5. BOQUERONES FRITOS
Boquerones fritos are fried anchovies. Again, this is also one of the popular tapas in Spain. I’ve always loved these small fishes even back in the Philippines. I could say that I’ve grown knowing these fishes. I remember we used to help our grandmothers in drying them on top of the seawall, and we received a small amount of money for helping, which we then saved for buying school supplies. I can prepare these little fishes in many ways : dried, fried, “kilawin (marinated in vinegar, ginger, pepper and onion), “pinangat”(cooked in very small amount of water with a bit of salt or sometimes wrapped in banana leaf), and spicy fried anchovies. Whatever way, I love them all! Another one method I learned in Spain is boquerones fritos where the anchovies are first dipped in scrambled egg, then rolled in flour seasoned with salt and pepper. Afterwards, the boquerones are deep-fried in aceite de girasol (sunflower oil).
6. SALPICON DE MARISCO
Salpicon is a term used to refer to a combination of ingredients mixed in a kind of salad. Thus Salpicon de Marisco simply means Seafood salad. The salad consists of various boiled seafood such as mussels, octopus, shrimps, white fish, surimi sticks and squids. Bell pepper, silver onions and green and black olives are often added to the salad for extra taste. For the dressing, a simple vignairette of vinegar and olive oil seasoned with salt, pepper and paprika powder is enough. You can also use cocktail sauce. This salad is really top! Good as starter.
7. TRUCHA ALA PLANCHA
We were lucky to buy very good trucha or trouts in the supermarket for a very low price. We prepared them ala plancha by first seasoning it with salt and pepper and wrapping them in aluminum foil before putting then on the barbecue (from the neigbors). In this way, the juice of the fish stays in the foil. The fish was really great; the meat had a beautiful rose color, and the taste was really good.
8. SARDINAS FRITOS
Sardinas or sardines are also abundant in Chipiona. This fish is also often included in the menu card of almost all fish restaurants in town. Because we didn’t have a decent barbeque set to have sardinas ala plancha, we just had our sardines fried. The taste was even good, I think!
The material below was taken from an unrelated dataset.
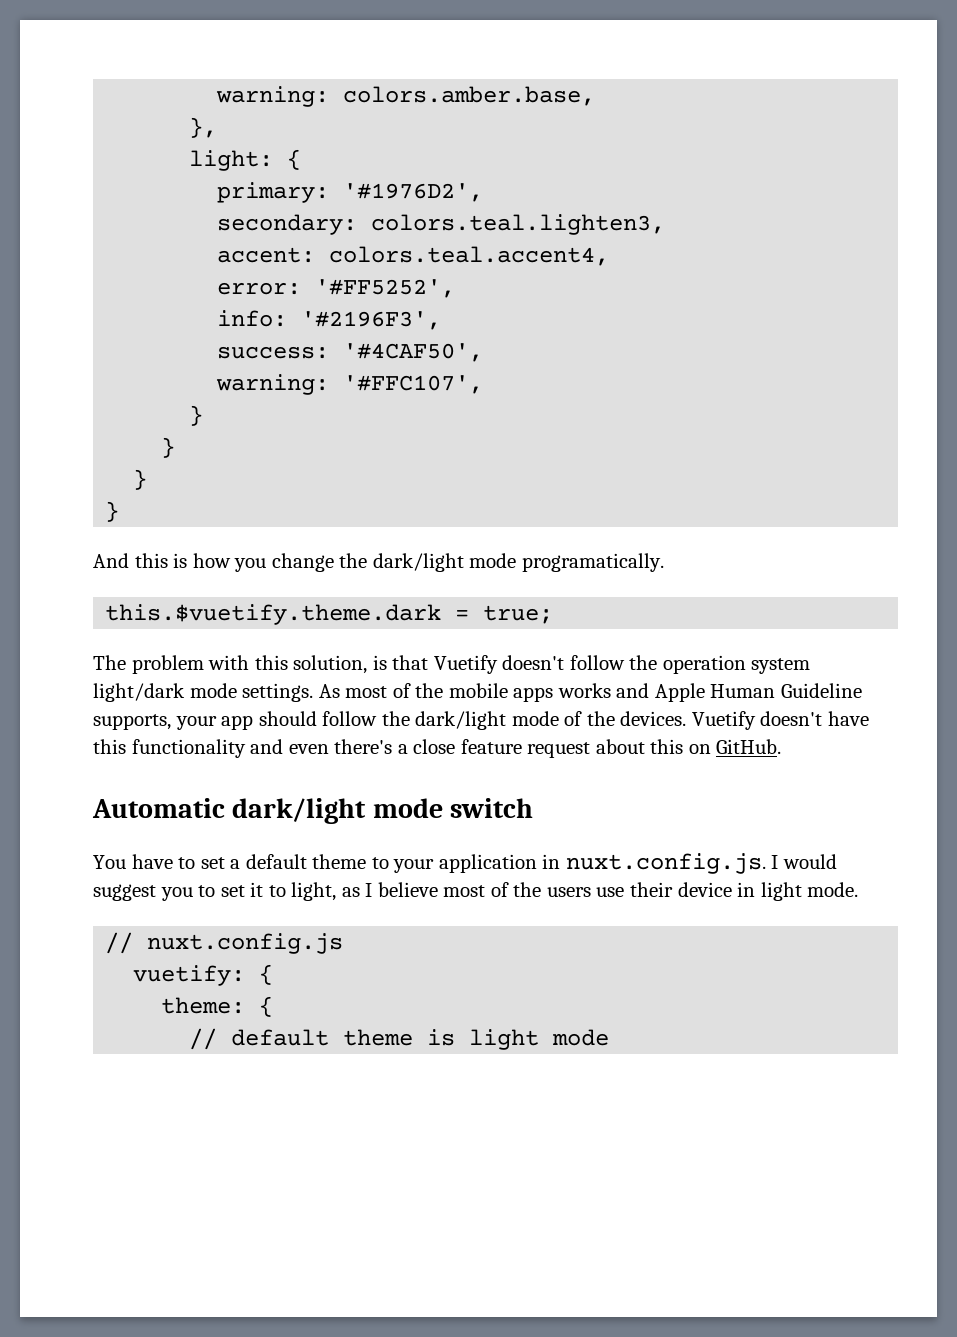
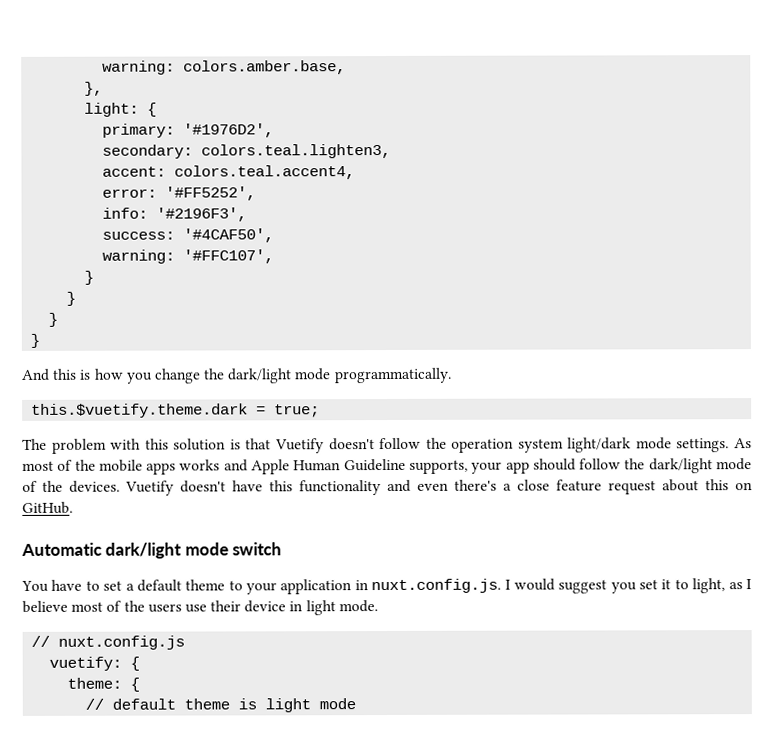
[521,553,664,572] programatically. -> [333,367,452,384] programmatically.
[293,655,368,674] solution, -> [173,438,227,451] solution
[198,885,216,897] to -> (637, 588) none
Aioli is a typical Spanish dipsauce made of garlic, pinch of salt, a drop of lemon juice, eggyolk and olive oil. At first, I was not a big fan of this sauce, as I had the chance to taste it back in Holland and it was not good. But our camper neighbour and good friend Jeanne (www.whitewhaleonland.wordpress.com) showed me how to make the traditional Spanish aioli. And it was perfect! The taste was heavenly. The preparation seems simple, yet it was tricky. Important is that all ingredients must be in room temperature! I did the mistake of using egg from the ref, and my first attempt was a total failure! Fortunately, Jeanne was able to save it by adding mayonnaise. But the taste was not as good as when she prepared it. Well, more practice for me!
Have you tried any of the food mentioned above? What do you think? Maybe you also have a special seafood recipe that you’d like to share. Feel free to do so.